Дополнительные исследования:

  • Рентгенологическое исследование показало снижение плотности костной ткани в области шейки бедра слева. Других видимых  патологий по рентген-снимку не выявлено.

В связи с тем, что по рентгеновскому снимку явной причины болезненности не было найдено, решено было провести компьютерную томографию, которая позволяет наиболее достоверно визуализировать даже незначительные повреждения костной ткани и повреждения зон роста костей. Это особенно актуально для щенков крупных пород собак, у которых часты деформации и нарушения роста костей именно из-за повреждений в области зон роста.

  • КТ-диагностика левого тазобедренного сустава и левого коленного сустава:  перелом шейки бедренной кости левой тазовой конечности по Salter-Harris (тип 1). Склероз кости медиального мыщелка бедренной кости правой тазовой конечности.

Переломы по Salter-Harris — это эпифизарные переломы (эпифизиолиз) — (новолат. epiphyseolysis; эпифиз + др.-греч. λύσις — распад, разрушение) — разрушение росткового эпифизарного хряща. Важной особенностью этого повреждения является остановка роста кости в длину, приводящая к асимметрии конечностей во взрослом возрасте.

Классификация и описание  эпифизарных переломов была предложена  в 1963 году двумя канадскими хирургами-ортопедами Робертом Салтером и Робертом  Харрисом, которые наблюдали такие переломы у детей.

В ветеринарии существует на данный момент 6 типов таких переломов:

    • I тип — поперечный перелом через ростковую зону.
    • II тип — линия перелома проходит через ростковую зону и метафиз, не затрагивая эпифиз.
    • III тип — линия перелома проходит через ростковую зону и эпифиз, не затрагивая метафиз.
    • IV тип — линия перелома проходит через три элемента кости: ростковую зону, метафиз и эпифиз.
    • V тип — компрессионный перелом ростковой зоны, выглядящий на рентгенограмме в виде уменьшения её высоты (расстояния между эпифизом и диафизом).
    • VI тип — повреждение периферической порции ростковой зоны, приводящей к формированию костного мостика и ангулярной деформации конечности (введен в 1969 Mercer Rang).
  • Анализ крови на определение С-реактивного белка для исключения иммуноопосредованных и инфекционных патологий суставов.

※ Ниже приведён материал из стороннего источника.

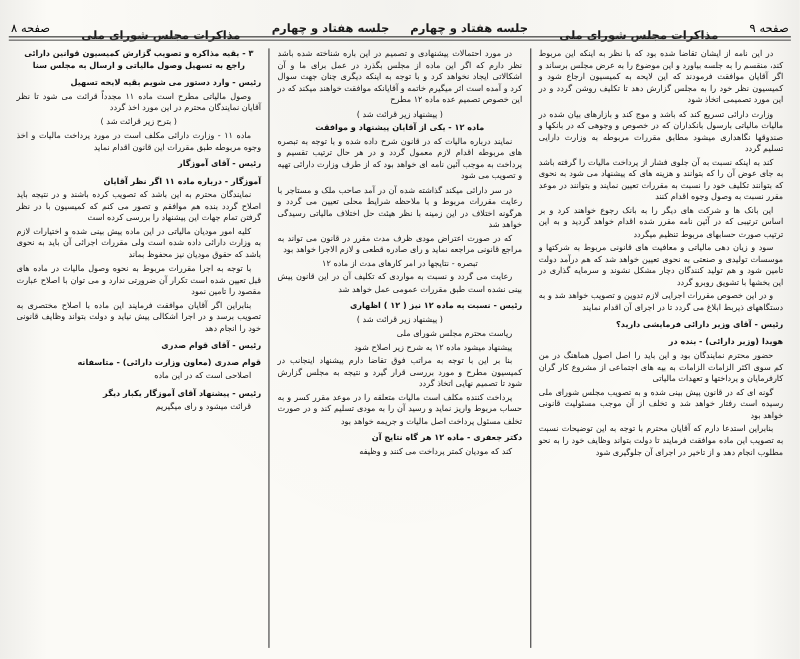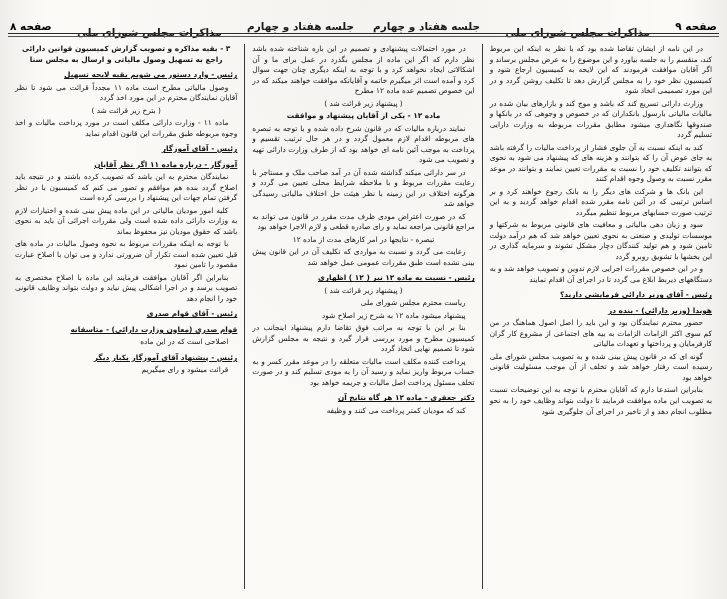"صفحه ۸" .folio { font-weight: bold -> normal }
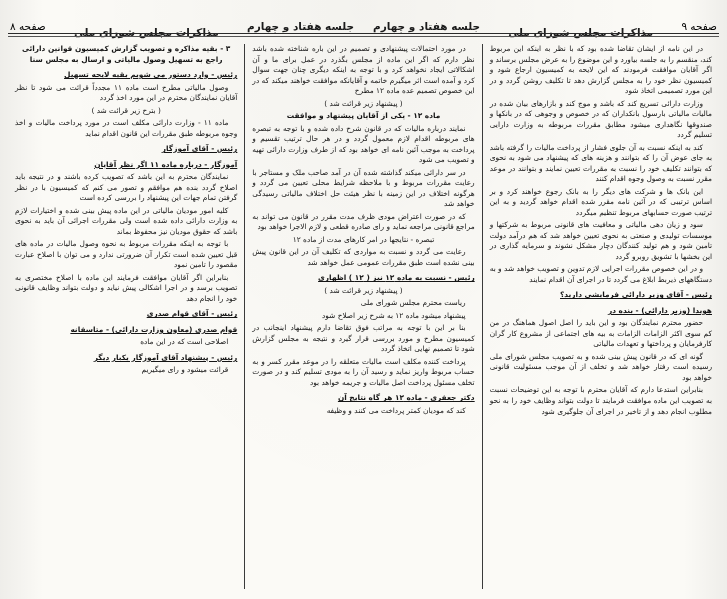"رئیس - وارد دستور می" .col p.sp { text-decoration: underline -> none }
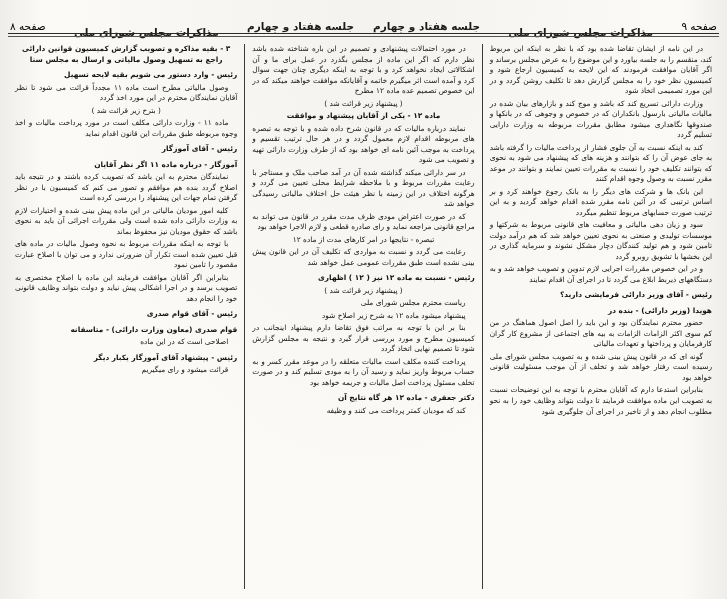"با توجه به اینکه مقررات" p.ind { text: اینکه -> اجرا }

С-рекактивный белок относят к белкам острой фазы воспаления у собак. Повышение концентрации СРБ в 1,5-3 раза по сравнению с нормой может свидетельствовать о наличии хронических заболеваний у животного (очаговой ифекции).

Особое значение определение концентрации СРБ имеет при наблюдении за пациентами с воспалительными заболеваниями суставов, например с ревматоидными артритами. Определение СРБ при данной патологии, является чувствительным и специфическим методом выявления и контроля острой фазы воспалительного процесса.

У здоровых животных концентрация С-реактивного белка в сыворотке крови минимальна, как правило, менее 5 мг/л.

ПоказательРеференсные значенияРезультат исследования
С-реактивный белок, миллиграмм/литр0,0-5,02,26

По результатам данного исследования с большой долей вероятности исключаем у нашего пациента инфекционную и иммунноопосредованную природу  патологии сустава.

Примерные настройки программы сканирования КТ при проведении исследования для тазобедренного сустава.

Предполагаемая патологияНовообразованиеТравмаДисплазия ТБС
УкладкаПораженной стороной вверхдорсальнаявентральная
Поле сканированияОт L6 до седалищного бугра
Вольтаж (kVp)100-140
Ток (сила тока) (mAs)140 (мелкое животное)-240 (крупное животное)
Ширина среза (мм.)5 мм1-3 мм

Цели  КТ диагностики при травматическом повреждении суставов (суставной, внутртисуставной перелом, повреждения субхондральной кости и суставного хряща):

  1. Возможность визуализации изменений в мягких тканях в области повреждения.
  2. Выявление и оценка нестабильности (нормальные (стабильные) и стресс-снимки КТ позволяют выявить повреждения связочного аппарата).
  3. Послеоперационные результаты (прогнозы существенно улучшаются при полной реконструкции костных поверхностей вследствие снижения риска дегенеративных изменений в долгосрочном периоде).
  4. Визуализация мелких фрагментов, трещин, которые затруднительно обнаружить при рентгенологическом исследовании.
  5. Описание степени повреждения костных структур: размер и положение фрагментов и степень участия суставных поверхностей.
  6. Решение об удалении имплантов (в случае артродеза или остеосинтеза), несмотря на шумы от металлических частей импланта, которые минимизируются специальными протоколами и методами сканирования.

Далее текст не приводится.